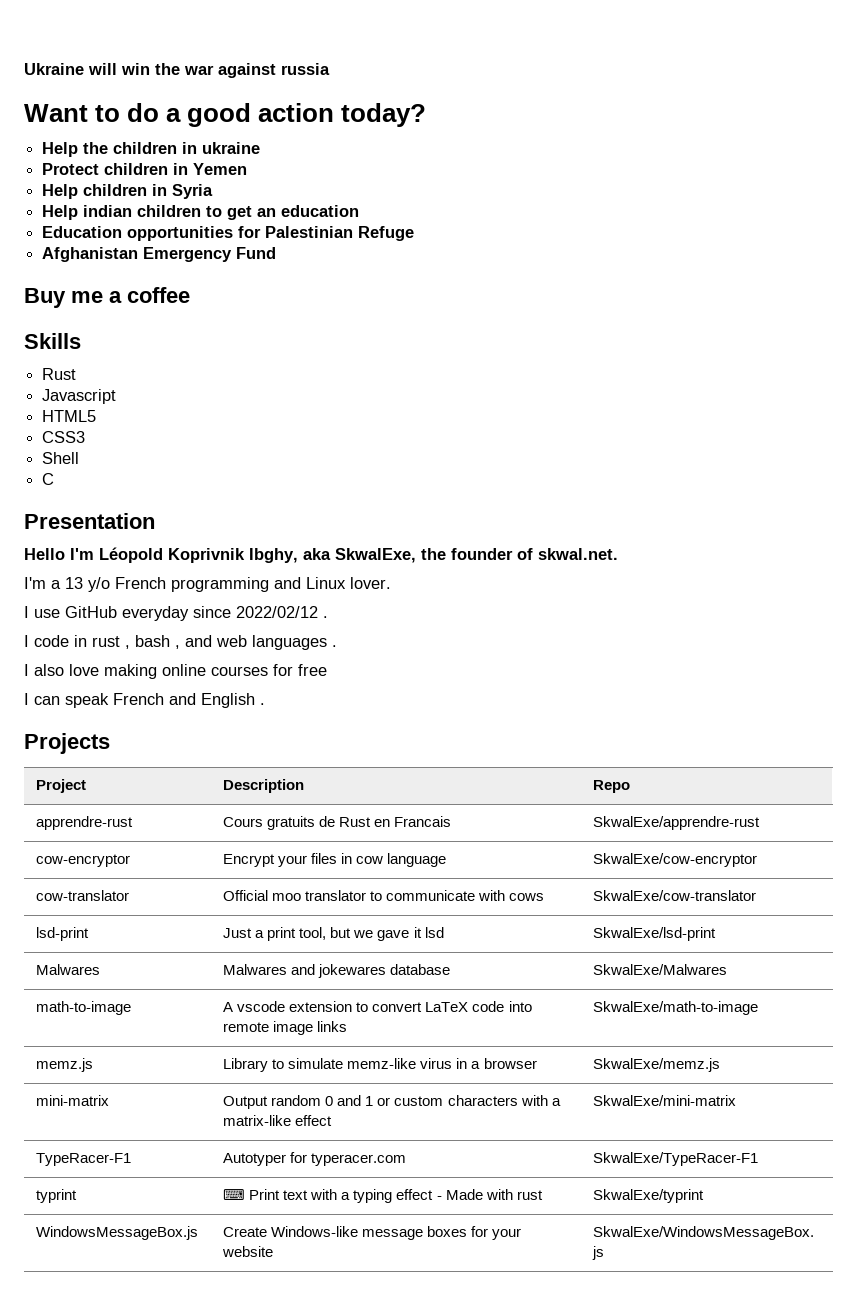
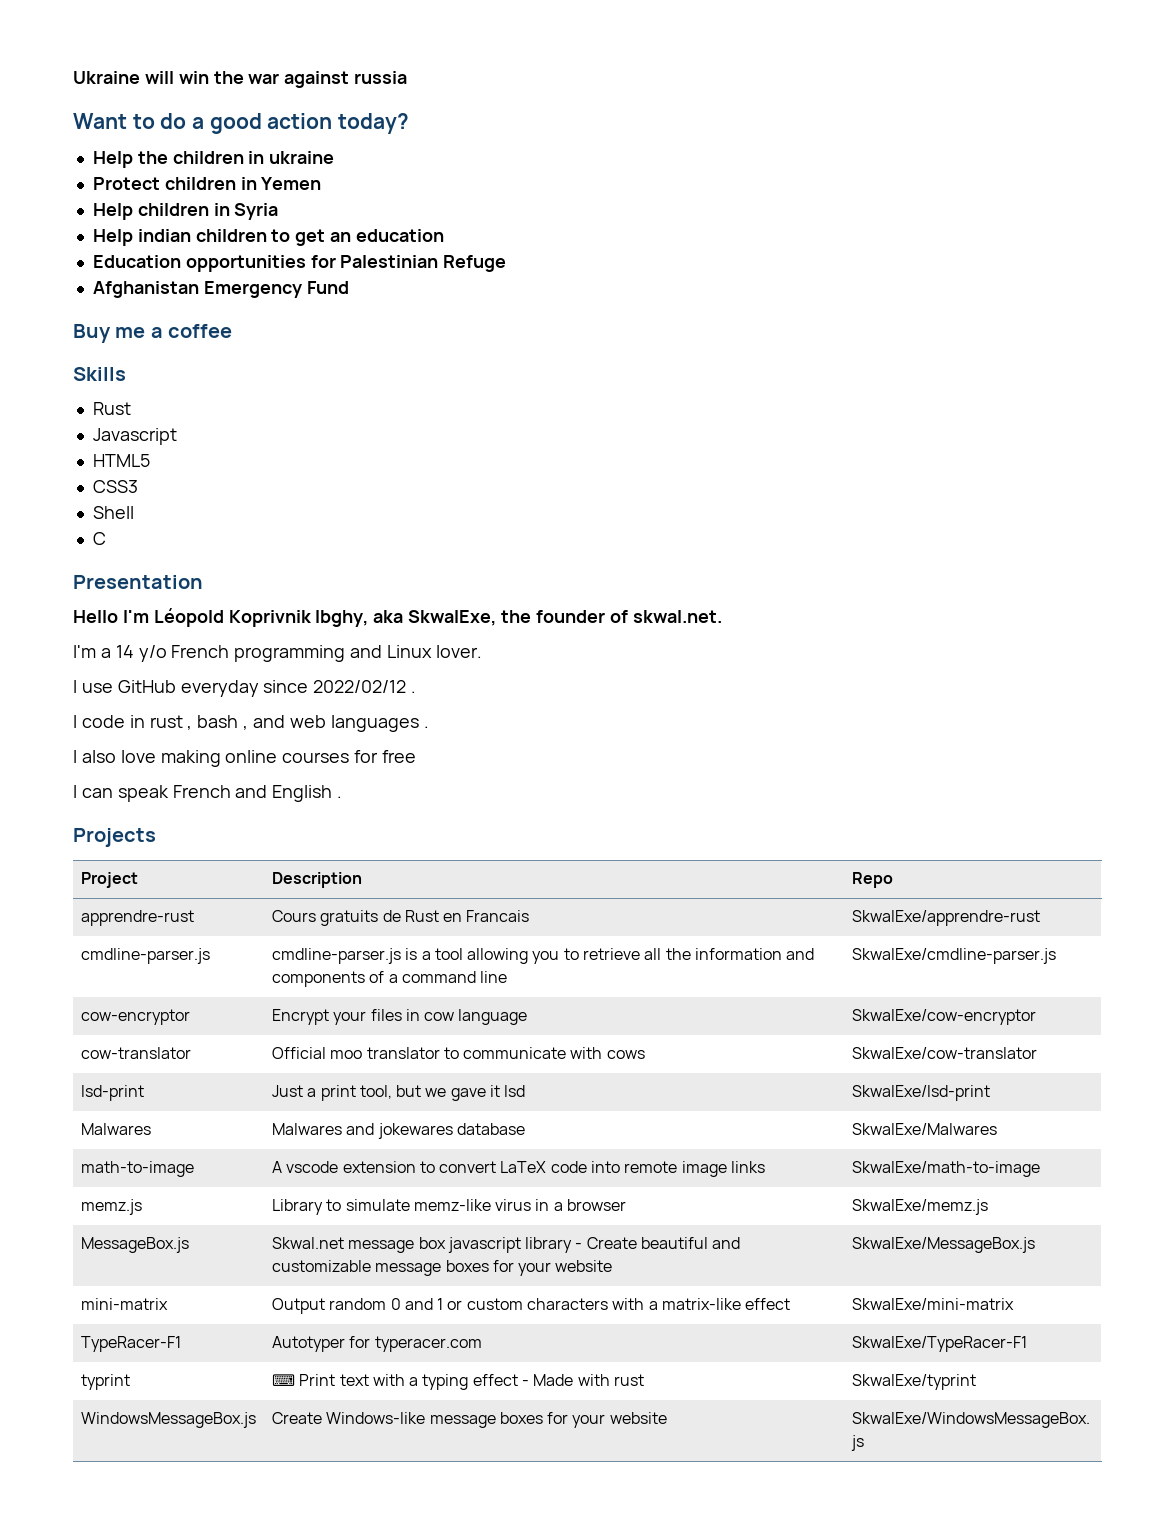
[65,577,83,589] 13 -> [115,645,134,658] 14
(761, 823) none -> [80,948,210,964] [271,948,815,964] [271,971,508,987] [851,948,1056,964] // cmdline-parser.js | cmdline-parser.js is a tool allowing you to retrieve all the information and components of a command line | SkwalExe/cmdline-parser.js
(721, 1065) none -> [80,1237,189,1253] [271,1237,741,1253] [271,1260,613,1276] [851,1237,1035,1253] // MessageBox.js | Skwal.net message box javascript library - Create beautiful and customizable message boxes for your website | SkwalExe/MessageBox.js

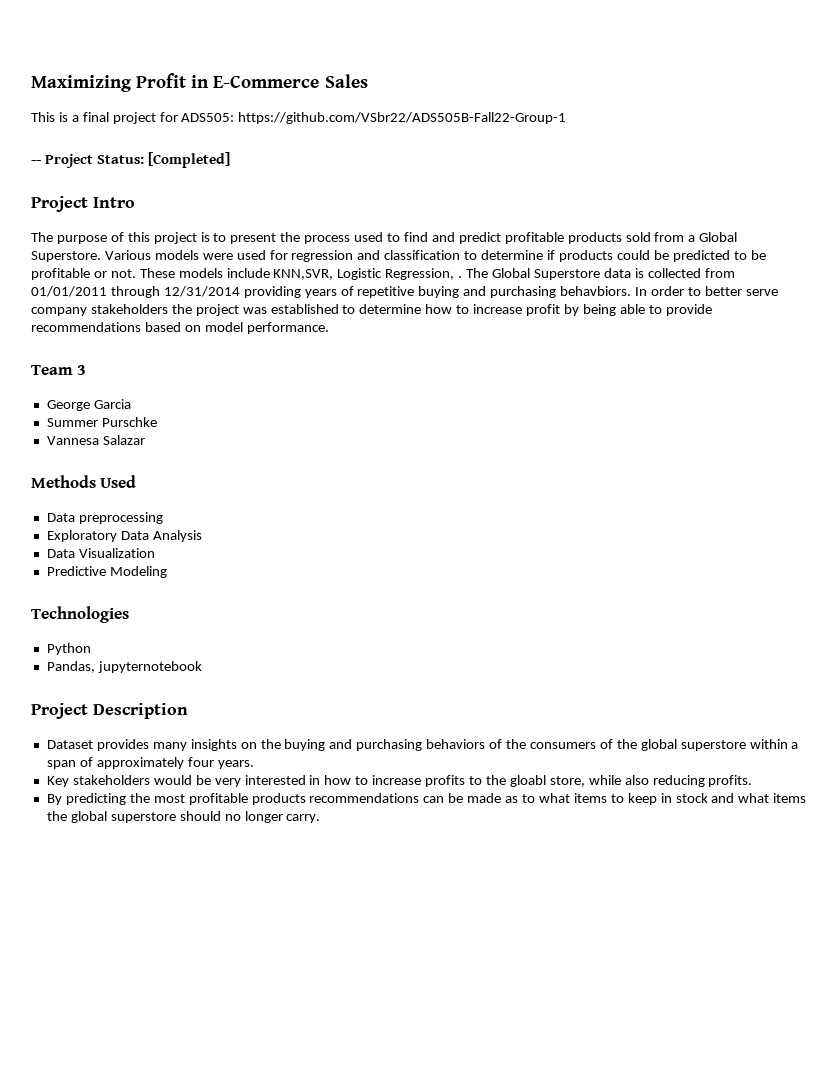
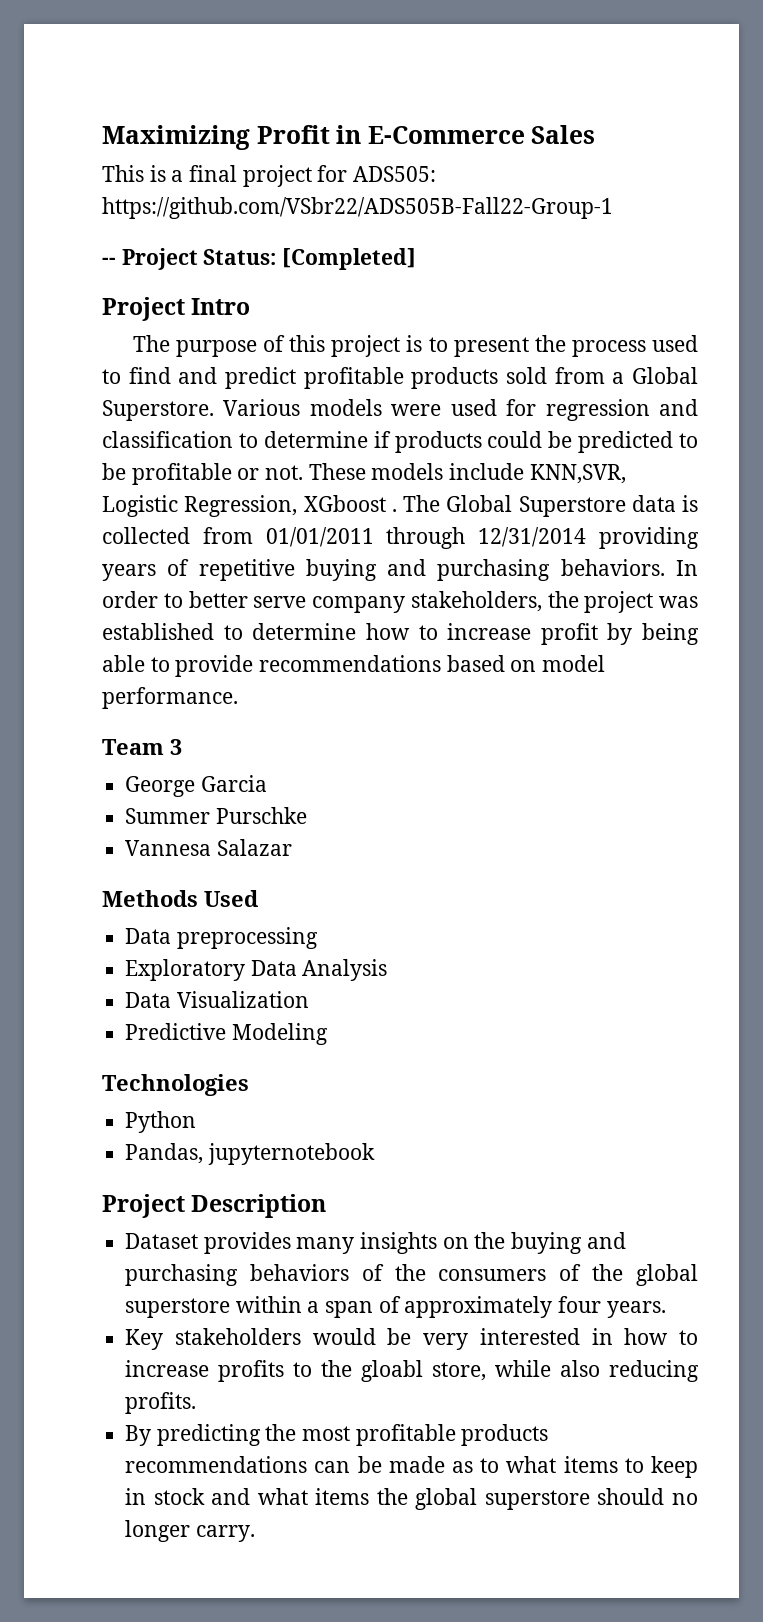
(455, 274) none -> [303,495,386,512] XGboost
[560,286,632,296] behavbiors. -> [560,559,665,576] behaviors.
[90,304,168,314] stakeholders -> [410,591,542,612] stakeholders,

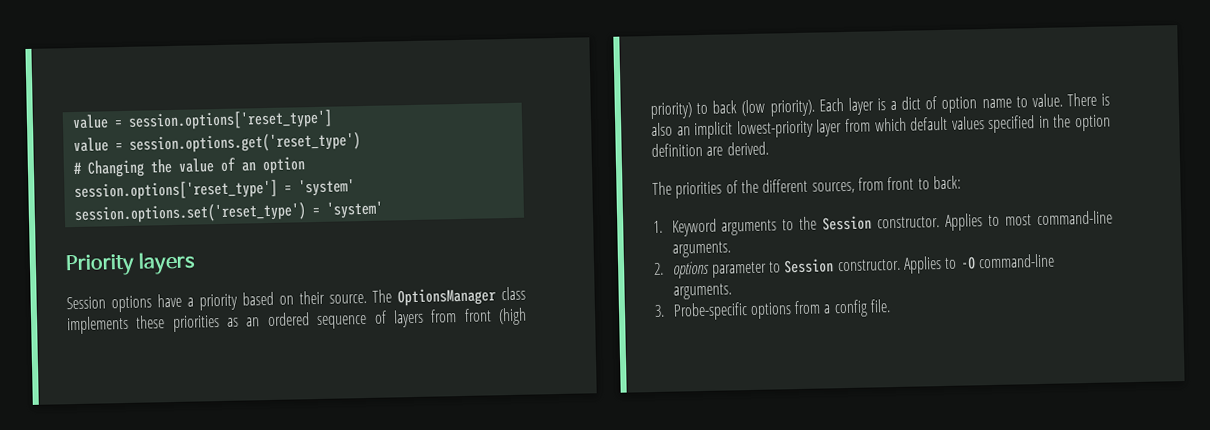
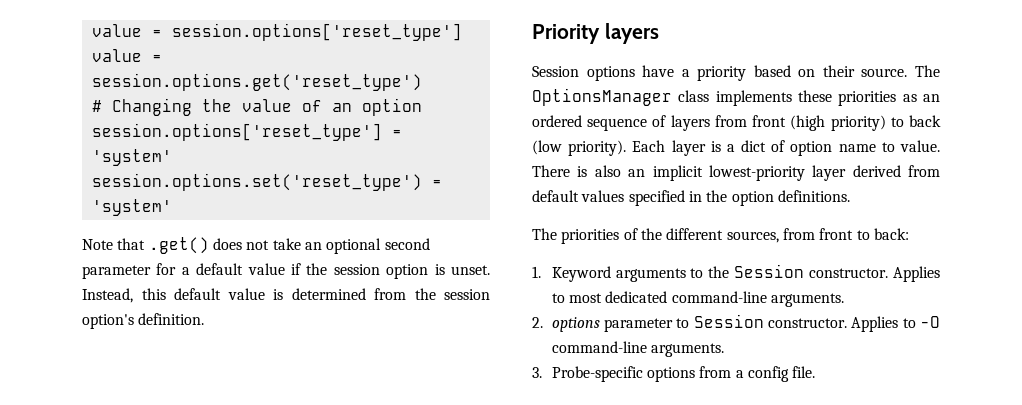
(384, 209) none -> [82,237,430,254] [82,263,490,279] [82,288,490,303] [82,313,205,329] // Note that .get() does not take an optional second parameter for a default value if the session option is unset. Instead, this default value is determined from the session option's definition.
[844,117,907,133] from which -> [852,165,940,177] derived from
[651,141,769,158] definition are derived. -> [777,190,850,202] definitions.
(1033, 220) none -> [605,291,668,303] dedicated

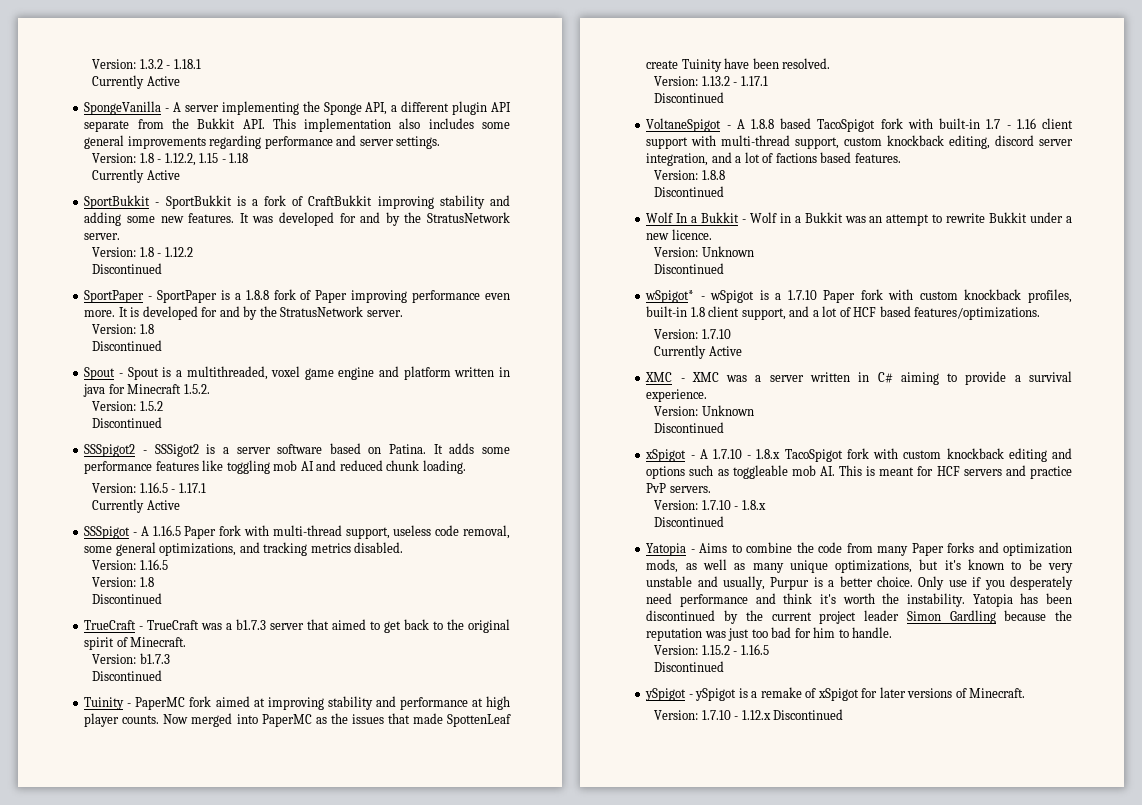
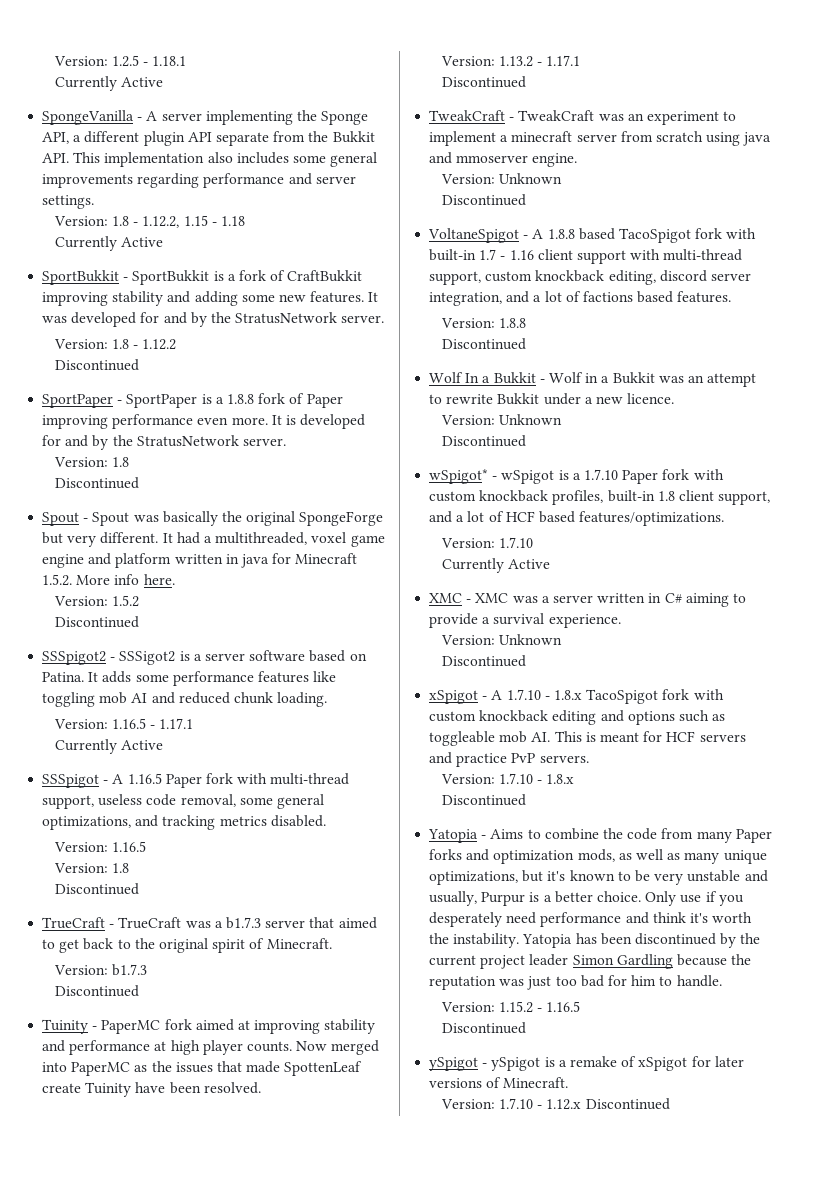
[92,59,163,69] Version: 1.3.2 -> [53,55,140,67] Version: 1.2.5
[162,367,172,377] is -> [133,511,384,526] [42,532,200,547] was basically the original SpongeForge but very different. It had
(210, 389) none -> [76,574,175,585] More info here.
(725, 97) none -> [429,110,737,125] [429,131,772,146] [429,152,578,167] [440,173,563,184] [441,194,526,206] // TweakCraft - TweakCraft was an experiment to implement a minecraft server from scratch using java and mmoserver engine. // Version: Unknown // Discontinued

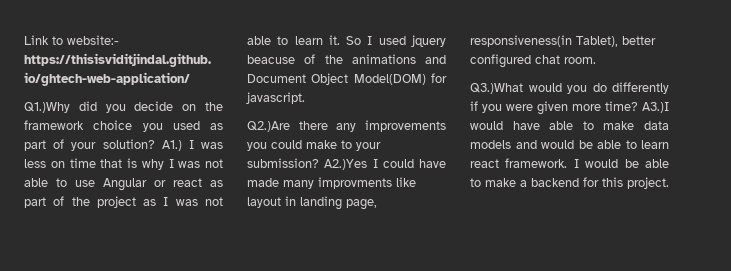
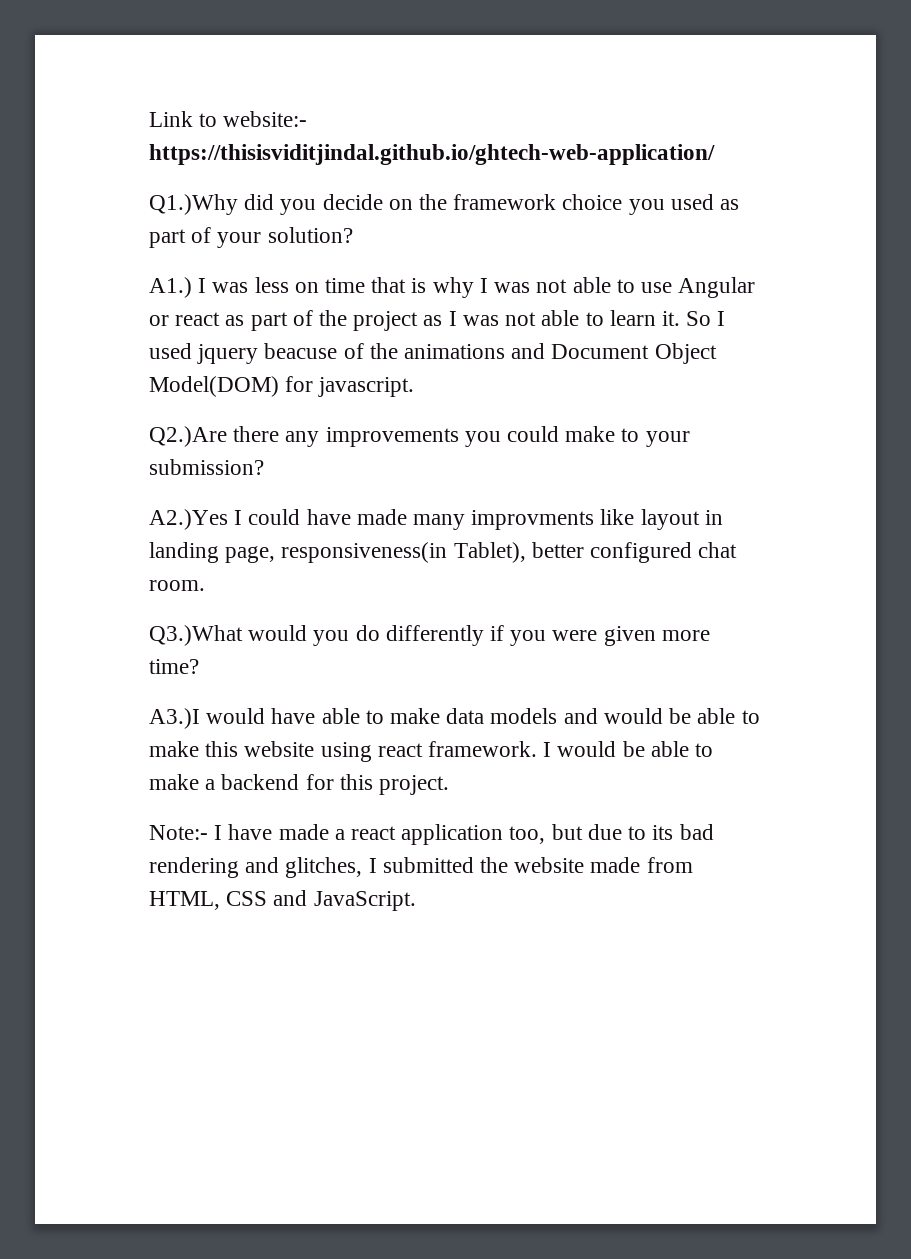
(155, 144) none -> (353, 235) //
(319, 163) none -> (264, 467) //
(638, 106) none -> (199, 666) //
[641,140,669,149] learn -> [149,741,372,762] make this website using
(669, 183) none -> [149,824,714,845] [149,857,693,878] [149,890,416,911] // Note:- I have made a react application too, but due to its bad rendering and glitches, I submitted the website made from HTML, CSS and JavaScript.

**The task:** From the first line to the last, set down the data exactly, without the pictures.

**Result:**
[65,577,83,589] 13 -> [115,645,134,658] 14
(761, 823) none -> [80,948,210,964] [271,948,815,964] [271,971,508,987] [851,948,1056,964] // cmdline-parser.js | cmdline-parser.js is a tool allowing you to retrieve all the information and components of a command line | SkwalExe/cmdline-parser.js
(721, 1065) none -> [80,1237,189,1253] [271,1237,741,1253] [271,1260,613,1276] [851,1237,1035,1253] // MessageBox.js | Skwal.net message box javascript library - Create beautiful and customizable message boxes for your website | SkwalExe/MessageBox.js

(455, 274) none -> [303,495,386,512] XGboost
[560,286,632,296] behavbiors. -> [560,559,665,576] behaviors.
[90,304,168,314] stakeholders -> [410,591,542,612] stakeholders,

(384, 209) none -> [82,237,430,254] [82,263,490,279] [82,288,490,303] [82,313,205,329] // Note that .get() does not take an optional second parameter for a default value if the session option is unset. Instead, this default value is determined from the session option's definition.
[844,117,907,133] from which -> [852,165,940,177] derived from
[651,141,769,158] definition are derived. -> [777,190,850,202] definitions.
(1033, 220) none -> [605,291,668,303] dedicated

[92,59,163,69] Version: 1.3.2 -> [53,55,140,67] Version: 1.2.5
[162,367,172,377] is -> [133,511,384,526] [42,532,200,547] was basically the original SpongeForge but very different. It had
(210, 389) none -> [76,574,175,585] More info here.
(725, 97) none -> [429,110,737,125] [429,131,772,146] [429,152,578,167] [440,173,563,184] [441,194,526,206] // TweakCraft - TweakCraft was an experiment to implement a minecraft server from scratch using java and mmoserver engine. // Version: Unknown // Discontinued

(155, 144) none -> (353, 235) //
(319, 163) none -> (264, 467) //
(638, 106) none -> (199, 666) //
[641,140,669,149] learn -> [149,741,372,762] make this website using
(669, 183) none -> [149,824,714,845] [149,857,693,878] [149,890,416,911] // Note:- I have made a react application too, but due to its bad rendering and glitches, I submitted the website made from HTML, CSS and JavaScript.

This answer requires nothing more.